Algorand ALGO $0.93 $6.1 Algorand removes the technical barriers that can undermine mainstream blockchain adoption: decentralization, scale, and security.
Polygon MATIC $1.57 $10.7 Polygon is a protocol and a framework for building and connecting Ethereum-compatible blockchain networks. Aggregating scalable solutions on Ethereum supporting a multi-chain Ethereum ecosystem.
VeChain VET $0.05 $3.5 VeChain is a public blockchain that derives its value from activities created by members within the ecosystem solving real-world economic problems.
Tron TRX $0.06 $6.0 TRX is the basic unit of accounts on the Tron blockchain. TRX is also a natural medium currency for all TRC-based tokens. TRX connects the entire Tron ecosystem with abundant application scenarios that power transactions and applications on the chain.
ZCash ZEC $90.85 $1.1 Privacy and security-focused digital currency.
EOS EOS $2.25 $2.0 EOS.IO is a highly performant open-source blockchain platform, built to support and operate safe, compliant, and predictable digital infrastructures.
Tezos XTZ $3.35 $2.9 A flexible and security-focused smart contracts platform.
Neo NEO $19.15 $1.4 Neo is an open-source community-driven blockchain platform for building dApps.
Dash DASH $90.60 $0.95 Digital currency is based on privacy and fast confirmation speeds.
Stacks STX $1.5 $1.6 Stacks enables DeFi, NFTs, apps, and smart contracts for Bitcoin.
NEM NEM $0.10 $0.90000 NEM, which stands for the New Economy Movement, is a technology platform intended to help manage assets and data easily and inexpensively.
Decred DCR $60.20 $0.83 Decred employs an innovative hybrid proof-of-work/proof-of-stake system that layers security and carefully aligns incentives.
Storj STORJ $1.15 $0.17 With Storj DCS (Decentralized Cloud Storage), files aren’t stored in centralized data centres—instead, they’re encrypted, split into pieces, and distributed on a global cloud network.
0x ZRX $0.54 $0.46 0x is a decentralized crypto asset and token exchange.
DigiByte DGB $0.02 $0.31 DigiByte is more than a faster digital currency. It is an innovative blockchain that can be used for digital assets, smart contracts, decentralized applications, and secure authentication.

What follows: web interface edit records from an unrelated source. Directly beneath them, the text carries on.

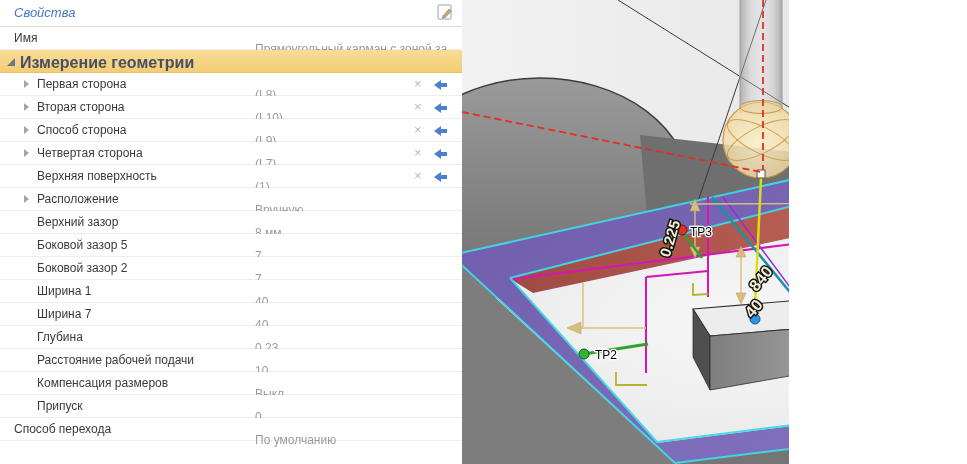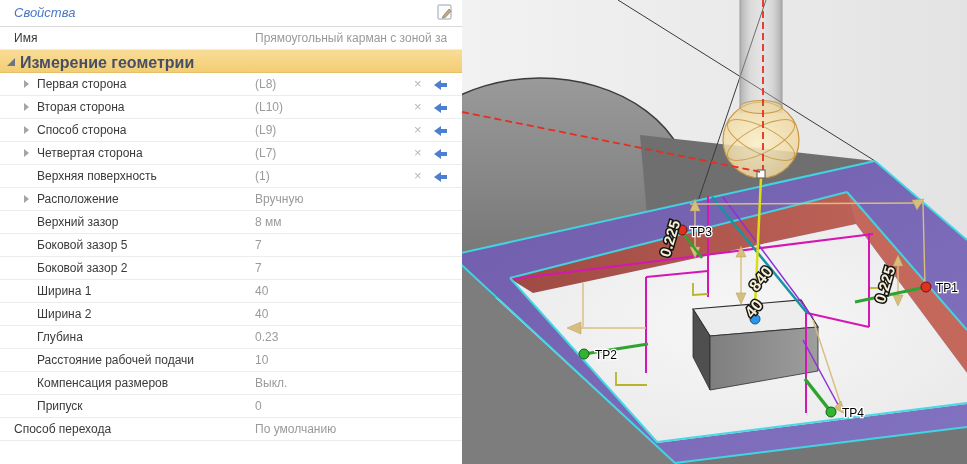--- a/index.html
+++ b/index.html
@@ -3,7 +3,7 @@
 <meta charset="utf-8">
 <style>
   html,body{margin:0;padding:0;background:#fff;}
-  .app{position:relative;width:967px;height:464px;overflow:hidden;
+  .app{position:relative;width:789px;height:464px;overflow:hidden;
        font-family:"Liberation Sans",sans-serif;background:#fff;}
   
   .panel{position:absolute;left:0;top:0;width:462px;height:464px;background:#fff;}

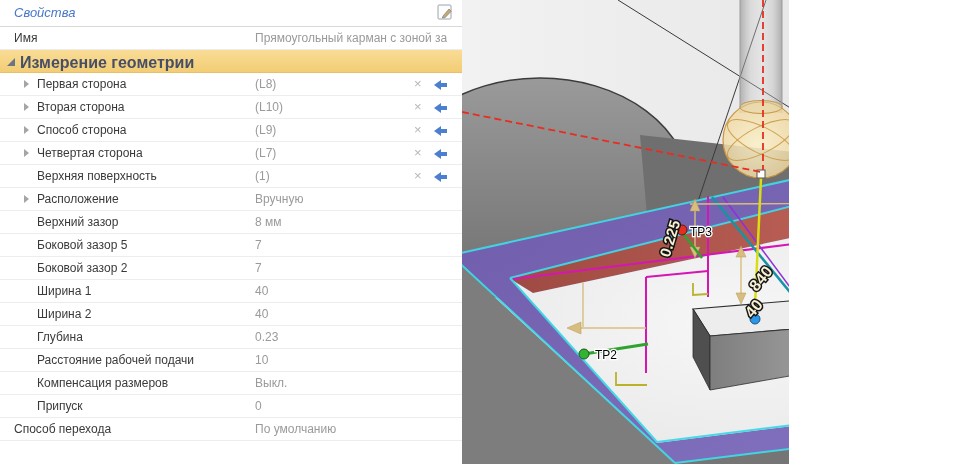--- a/index.html
+++ b/index.html
@@ -21,7 +21,7 @@
            border-bottom:8px solid #6b7585;border-left:8px solid transparent;}
   .exp{position:absolute;left:24px;top:7px;width:0;height:0;
        border-left:5px solid #a5a5a5;border-top:4px solid transparent;border-bottom:4px solid transparent;}
-  .val{position:absolute;left:255px;top:4px;font-size:12px;color:#9a9a9a;white-space:nowrap;
+  .val{position:absolute;left:255px;top:15px;font-size:12px;color:#9a9a9a;white-space:nowrap;
        max-width:155px;overflow:hidden;}
   .val.wide{max-width:205px;}
   .clear{position:absolute;left:414px;top:3px;font-size:13px;color:#b6b6b6;cursor:pointer;line-height:16px;}

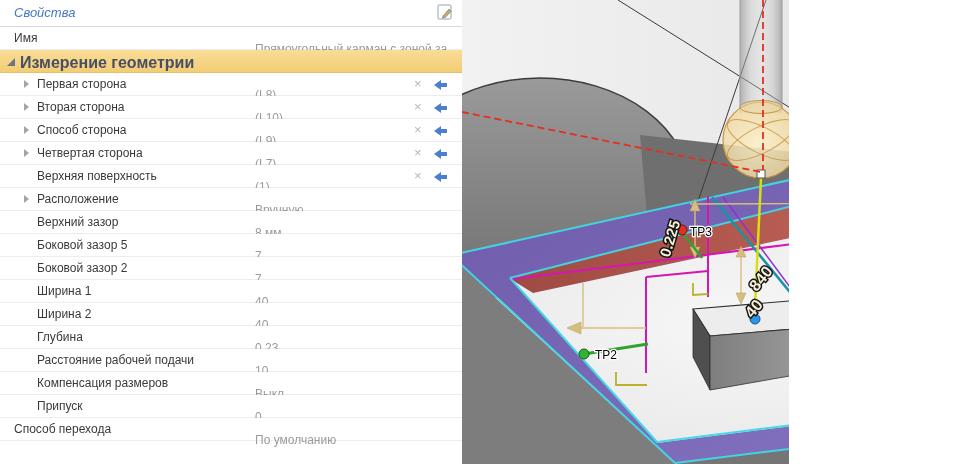--- a/index.html
+++ b/index.html
@@ -145,7 +145,7 @@
       </div>
 
       <div class="row">
-        <span class="lbl child">Ширина 2</span>
+        <span class="lbl child">Ширина 7</span>
         <span class="val">40</span>
       </div>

We were only able to identify 10 altcoins above, but there are many other prominent cryptocurrencies out there that compete for a place in terms of user bases, market value, and importance over time. Other significant cryptocurrencies include, but are not limited to (as of January 2022):

What Is the Importance of Cryptocurrencies?

Blockchain-based cryptocurrencies, as decentralized platforms, let users conduct peer-to-peer financial transactions or enter into contracts. There is no requirement for a trusted third-party mediator such as a bank, monetary authority, court, or judge in either situation. This has the potential to destabilize the current financial system while also democratizing finance. Over the last decade, the cryptocurrency field has evolved dramatically, with new inventions and a total market valuation of moreover $1.75 trillion.

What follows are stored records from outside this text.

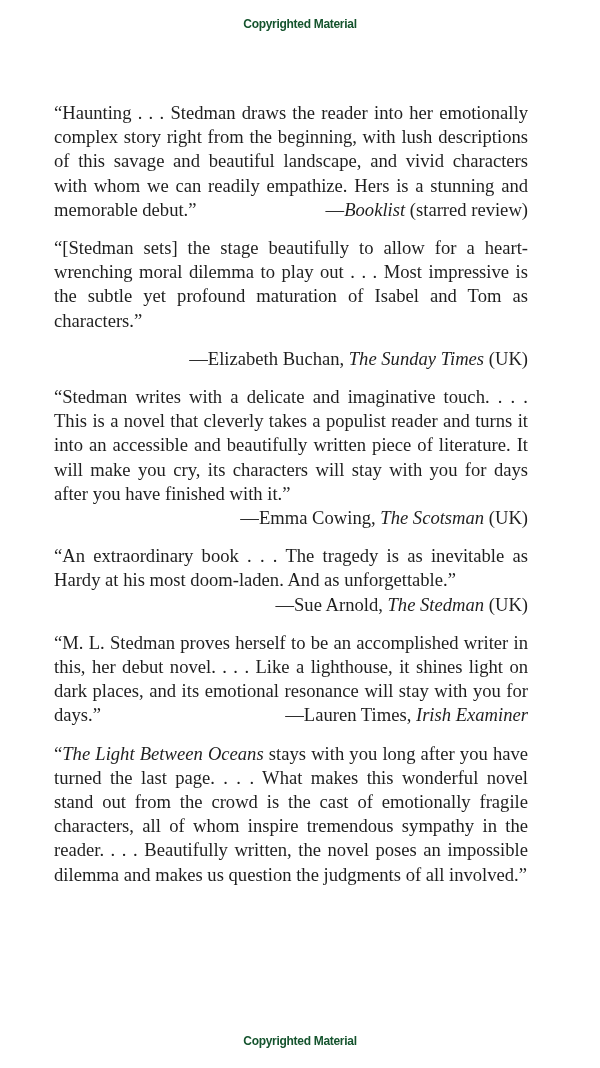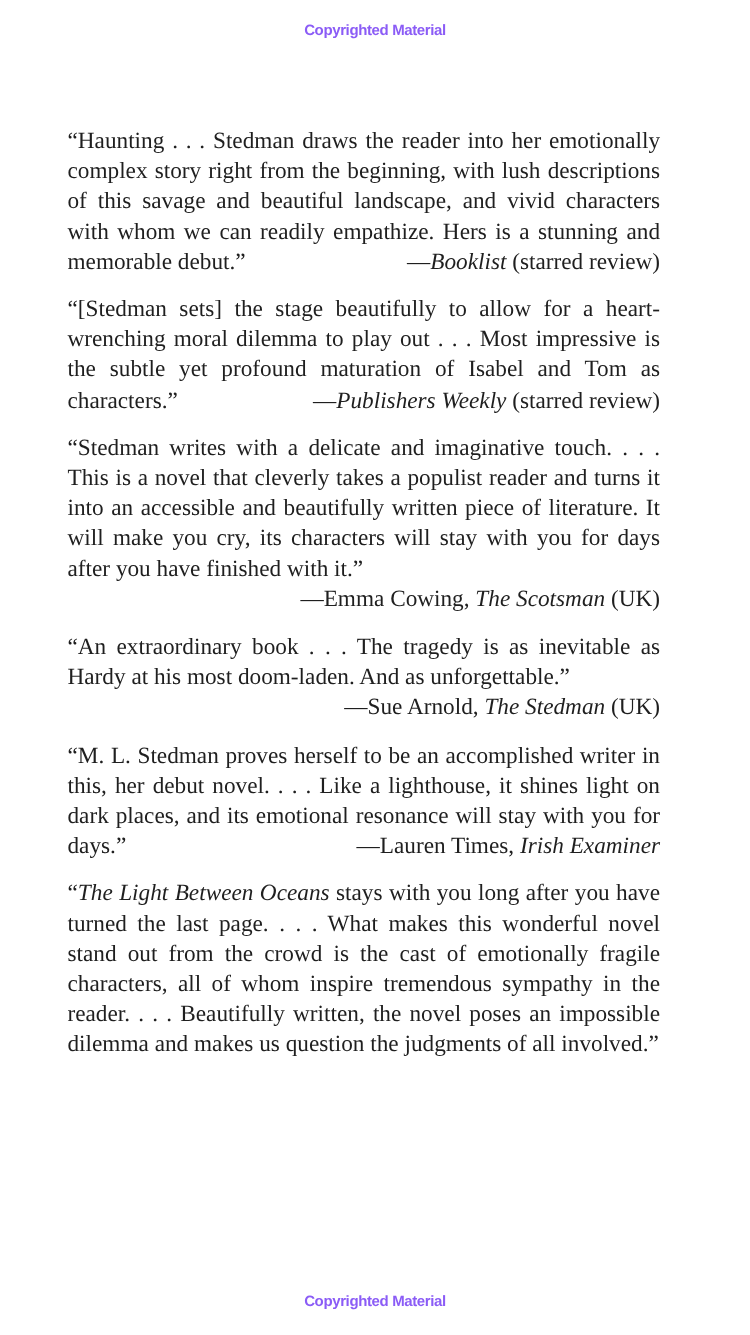--- a/index.html
+++ b/index.html
@@ -22,7 +22,7 @@
       font-family: "Liberation Sans", sans-serif;
       font-size: 12px;
       font-weight: bold;
-      color: #8b5cf6;
+      color: #14532d;
       letter-spacing: -0.3px;
     }
     .watermark.top { top: 17px; }

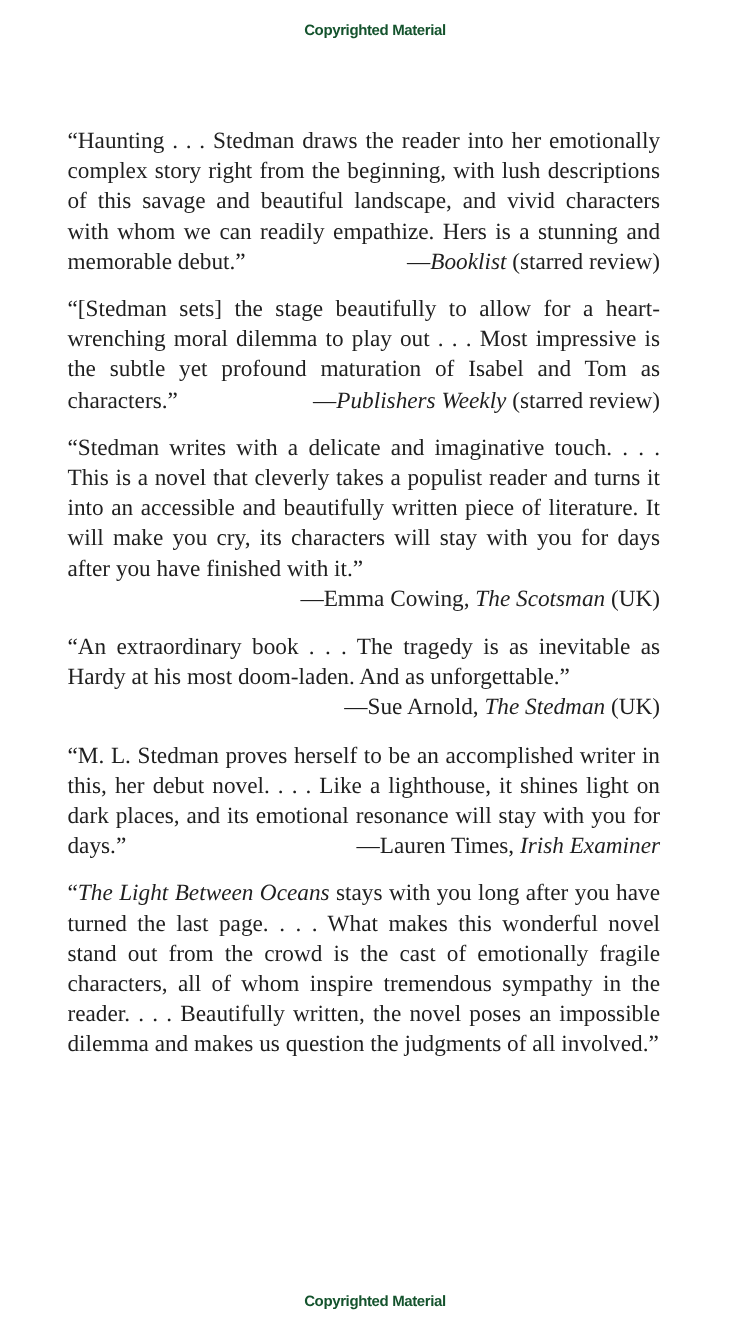--- a/index.html
+++ b/index.html
@@ -74,7 +74,6 @@
 
   <p class="quote">
     <span class="body">“[Stedman sets] the stage beautifully to allow for a heart-wrenching moral dilemma to play out . . . Most impressive is the subtle yet profound maturation of Isabel and Tom as characters.”</span>
-    <span class="attr-inline"><span>—</span><i>Publishers Weekly</i><span> (starred review)</span></span>
   </p>
 
   <p class="quote">

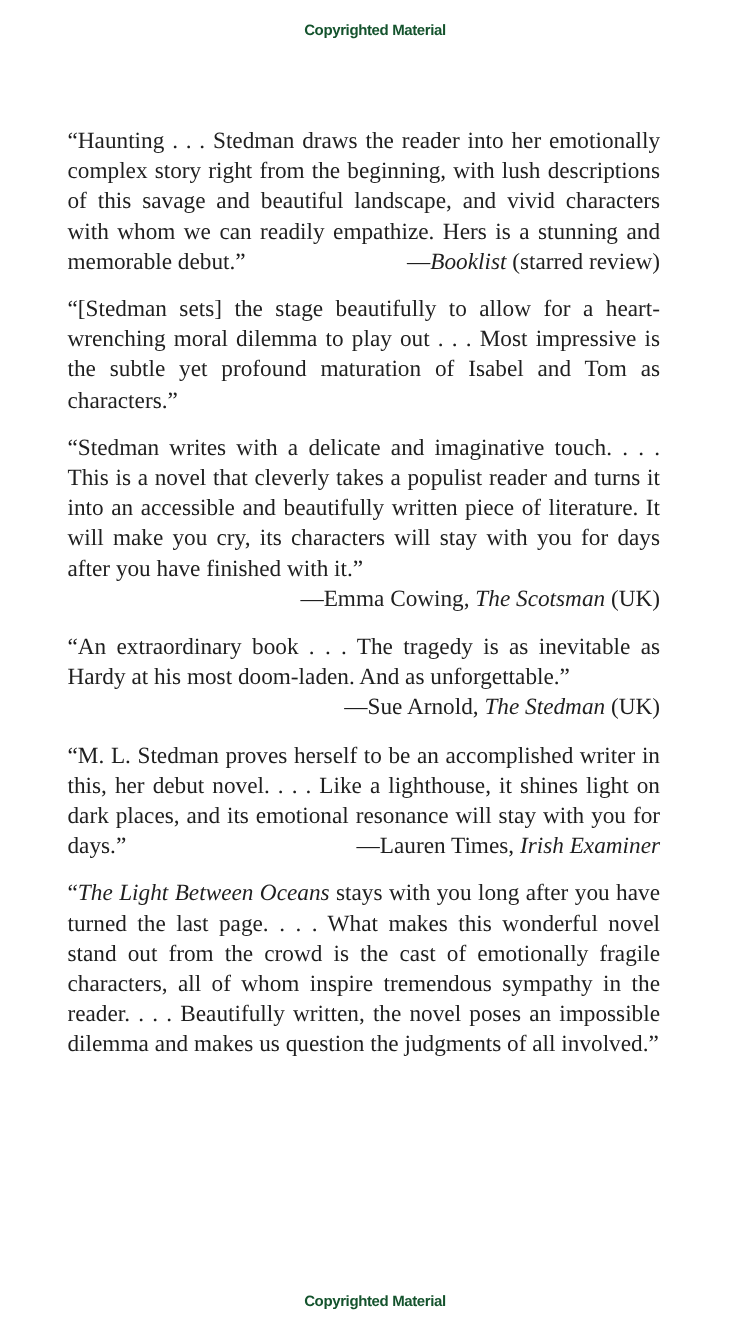--- a/index.html
+++ b/index.html
@@ -77,6 +77,7 @@
   </p>
 
   <p class="quote">
+    <span class="attr-block"><span>—</span><span>Elizabeth Buchan, </span><i>The Sunday Times</i><span> (UK)</span></span>
   </p>
 
   <p class="quote">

Why Are There So Many Cryptocurrencies?

The bulk of today’s cryptocurrencies is developed in some way from Bitcoin, which employs open-source programming and a censorship-resistant architecture. This implies that anyone may copy the code and modify it to produce their own new currency. This also implies that anybody is free to join or transact in its network.

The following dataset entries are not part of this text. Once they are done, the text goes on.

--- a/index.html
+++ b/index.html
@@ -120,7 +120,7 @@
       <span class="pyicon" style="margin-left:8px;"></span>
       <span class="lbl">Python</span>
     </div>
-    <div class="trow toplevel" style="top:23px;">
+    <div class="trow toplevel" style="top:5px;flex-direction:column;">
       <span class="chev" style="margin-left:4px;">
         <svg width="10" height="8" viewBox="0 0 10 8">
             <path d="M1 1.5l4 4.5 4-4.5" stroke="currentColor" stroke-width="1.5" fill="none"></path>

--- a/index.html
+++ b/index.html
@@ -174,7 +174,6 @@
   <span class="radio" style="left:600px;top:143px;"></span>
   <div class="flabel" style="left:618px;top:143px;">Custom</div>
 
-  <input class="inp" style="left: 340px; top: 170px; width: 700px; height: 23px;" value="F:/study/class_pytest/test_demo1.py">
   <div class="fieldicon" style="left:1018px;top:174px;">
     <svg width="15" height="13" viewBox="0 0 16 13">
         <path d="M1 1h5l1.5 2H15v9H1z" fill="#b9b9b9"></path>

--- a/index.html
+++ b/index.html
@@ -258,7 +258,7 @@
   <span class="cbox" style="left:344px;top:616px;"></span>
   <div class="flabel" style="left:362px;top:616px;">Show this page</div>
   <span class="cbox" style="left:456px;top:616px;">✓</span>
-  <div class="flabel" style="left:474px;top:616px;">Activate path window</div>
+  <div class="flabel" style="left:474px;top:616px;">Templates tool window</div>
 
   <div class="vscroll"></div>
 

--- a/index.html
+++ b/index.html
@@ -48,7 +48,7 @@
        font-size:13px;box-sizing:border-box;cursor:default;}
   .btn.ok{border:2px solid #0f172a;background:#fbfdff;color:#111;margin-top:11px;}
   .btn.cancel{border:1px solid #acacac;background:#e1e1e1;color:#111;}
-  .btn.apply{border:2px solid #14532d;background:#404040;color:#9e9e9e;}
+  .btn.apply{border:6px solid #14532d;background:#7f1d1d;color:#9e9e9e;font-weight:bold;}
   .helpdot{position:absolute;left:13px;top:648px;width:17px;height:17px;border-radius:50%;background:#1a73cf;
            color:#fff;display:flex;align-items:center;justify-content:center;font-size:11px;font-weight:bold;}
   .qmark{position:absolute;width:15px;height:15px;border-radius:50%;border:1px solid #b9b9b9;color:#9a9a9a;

Why Is Bitcoin the Most Valuable Cryptocurrency?

Despite the emergence of hundreds of competitors, Bitcoin—the original cryptocurrency—remains the leading player in terms of usage and economic worth. As of January 2022, each coin (BTC) was worth around $37,500, with a market value of moreover $707 billion.

Investing in cryptocurrencies and other initial coin offers (ICOs) is very dangerous and speculative, and the author recommends that you do so. Because each person’s circumstance is unique, before making any financial decisions, a trained specialist should always be contacted. Investopedia makes no guarantees or warranties about the accuracy or timeliness of the information included on this website.